Since at least late 2020, SpaceX CEO Elon Musk has been floating the idea of catching Starships and Super Heavy boosters out of the sky as an alternative to having the several-dozen-ton steel rockets use basic legs to land on the ground. This would be a major departure from SpaceX’s highly successful Falcon family, which land on a relatively complex set of deployable legs that can be retracted after most landings. The flexible, lightweight structures have mostly been reliable and easily reusable but Falcon boosters occasionally have rough landings, which can use up disposable shock absorbers or even damage the legs and make boosters hard to safely recover and slower to reuse.

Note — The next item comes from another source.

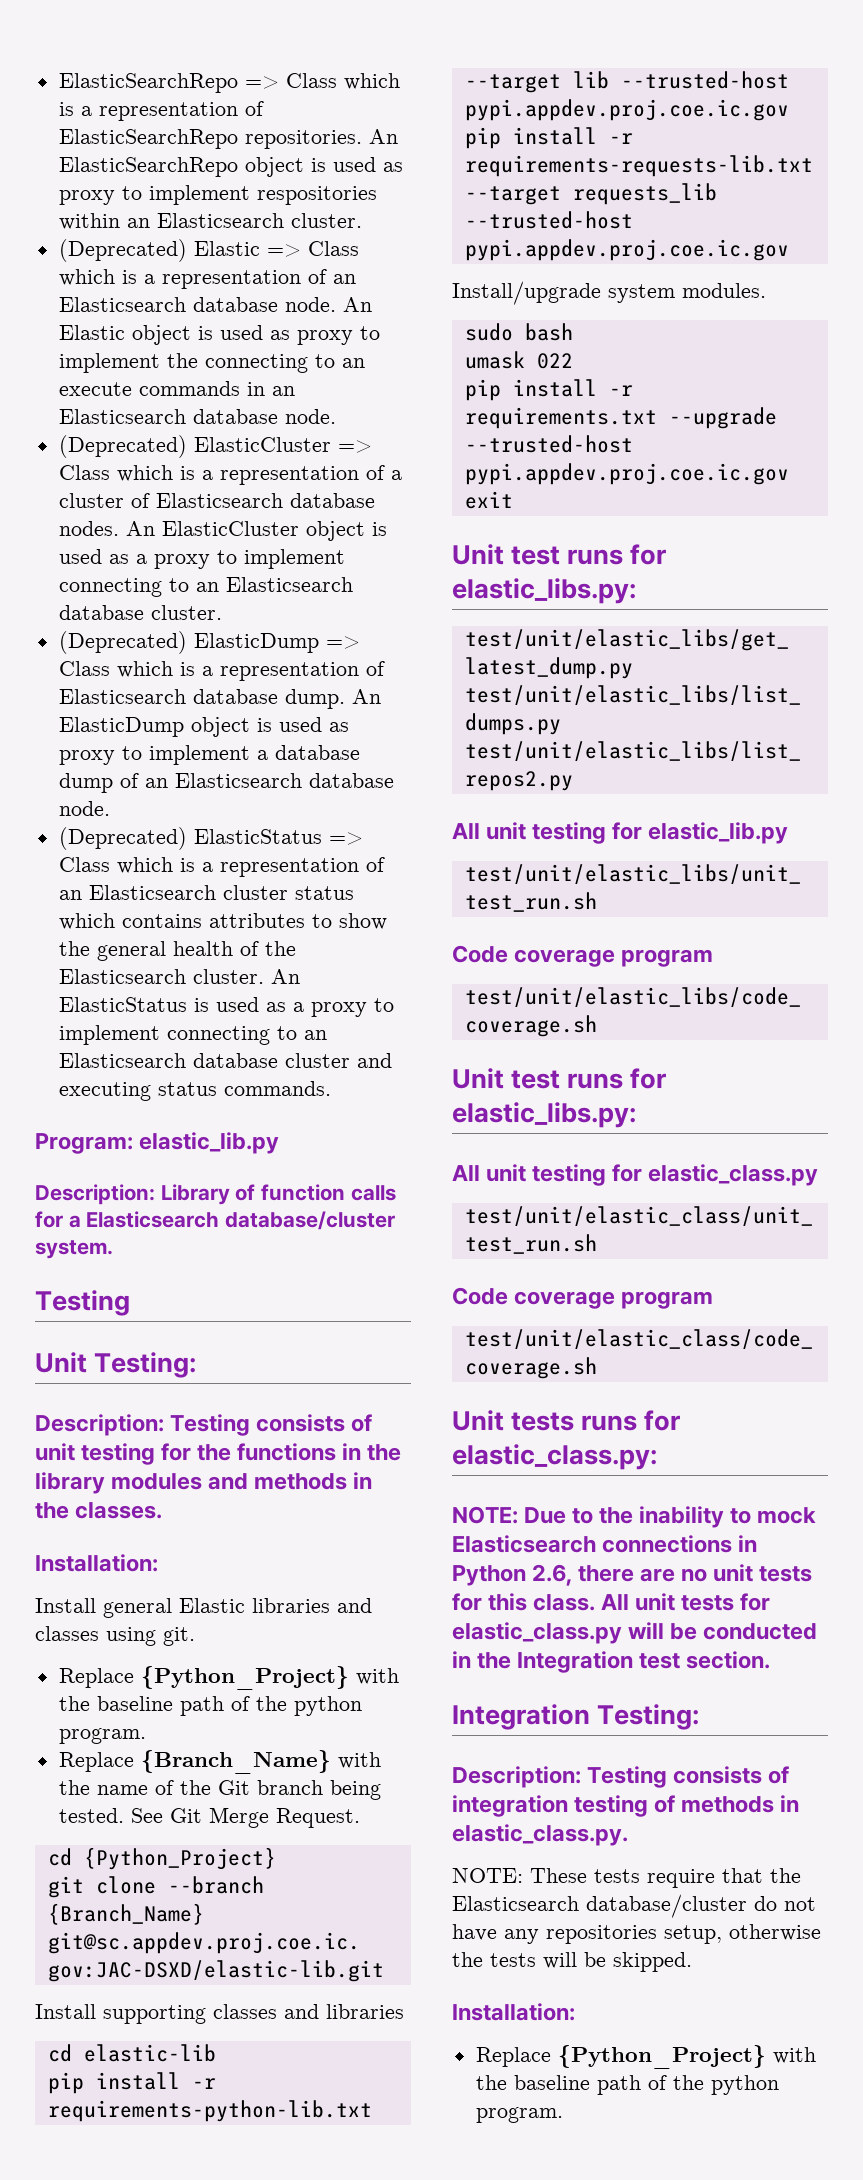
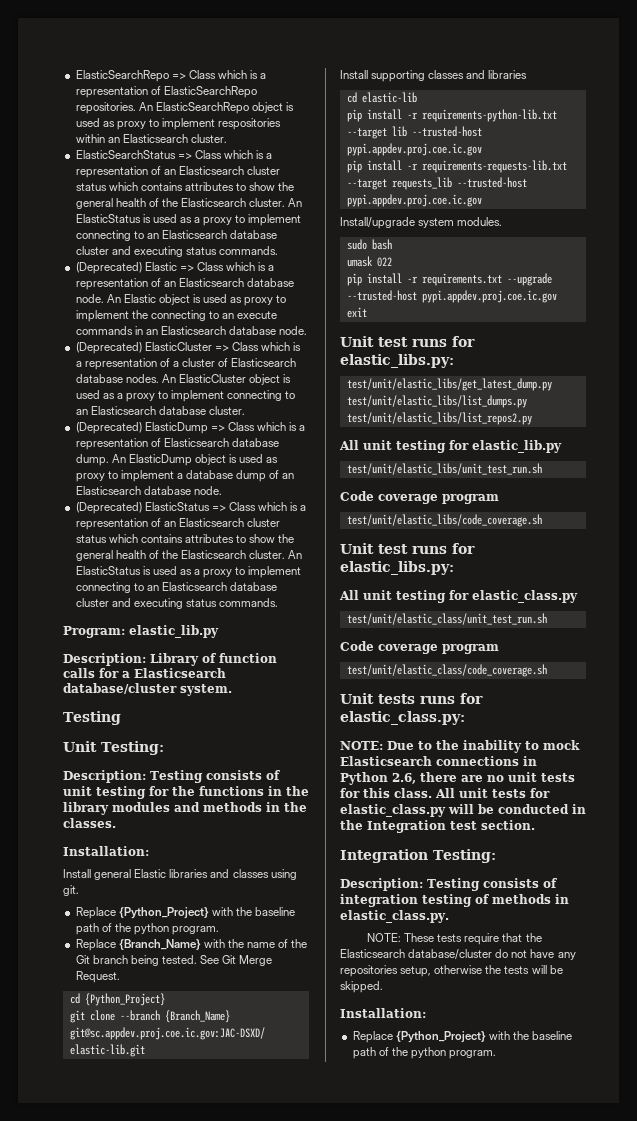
(362, 220) none -> [75,150,273,159] [75,166,281,178] [75,182,295,191] [75,198,303,209] [75,214,302,226] [75,230,278,241] [75,246,279,257] // ElasticSearchStatus => Class which is a representation of an Elasticsearch cluster status which contains attributes to show the general health of the Elasticsearch cluster. An ElasticStatus is used as a proxy to implement connecting to an Elasticsearch database cluster and executing status commands.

As a smaller rocket, Falcon boosters have to be extremely lightweight to ensure healthy payload margins and likely weigh about 25-30 tons empty and 450 tons fully fueled – an excellent mass ratio for a reusable rocket. While it’s still good to continue that practice of rigorous mass optimization with Starship, the vehicle is an entirely different story. Once plans to stretch the Starship upper stage’s tanks and add three more Raptors are realized, it’s quite possible that Starship will be capable of launching more than 200 tons (~440,000 lb) of payload to low Earth orbit (LEO) with ship and booster recovery.
One might think that SpaceX, with the most capable rocket ever built potentially on its hands, would want to take advantage of that unprecedented performance to make the rocket itself – also likely to be one of the most complex launch vehicles ever – simpler and more reliable early on in the development process. Generally speaking, that would involve sacrificing some of its payload capability and adding systems that are heavier but simpler and more robust. Once Starship is regularly flying to orbit and gathering extensive flight experience and data, SpaceX might then be able refine the rocket, gradually reducing its mass and improving payload to orbit by optimizing or fully replacing suboptimal systems and designs.
Instead, SpaceX appears to be trying to substantially optimize Starship before it’s attempted a single orbital launch. The biggest example is Elon Musk’s plan to catch Super Heavy boosters – and maybe Starships, too – for the sole purpose of, in his own words, “[saving] landing leg mass [and enabling] immediate reflight of [a giant, unwieldy rocket].” Musk, SpaceX executives, or both appear to be attempting to refine a rocket that has never flown. Further, based on a simulation of a Super Heavy “catch” Musk shared on January 20th, all that oddly timed effort may end up producing a solution that’s actually worse than what it’s trying to replace.
Based on the simulated telemetry shown in the visualization, Super Heavy’s descent to the landing zone appears to be considerably gentler than the ‘suicide burn’ SpaceX routinely uses on Falcon. By decelerating as quickly as possible and making landing burns as short as possible, Falcon saves a considerable amount of propellant during recovery – extra propellant that, if otherwise required, would effectively increase Falcon’s dry mass and decrease its payload to orbit. In the Super Heavy “catch” Musk shared, the booster actually appears to be landing – just on an incredibly small patch of steel on the tower’s ‘Mechazilla’ arms instead of a concrete pad on the ground.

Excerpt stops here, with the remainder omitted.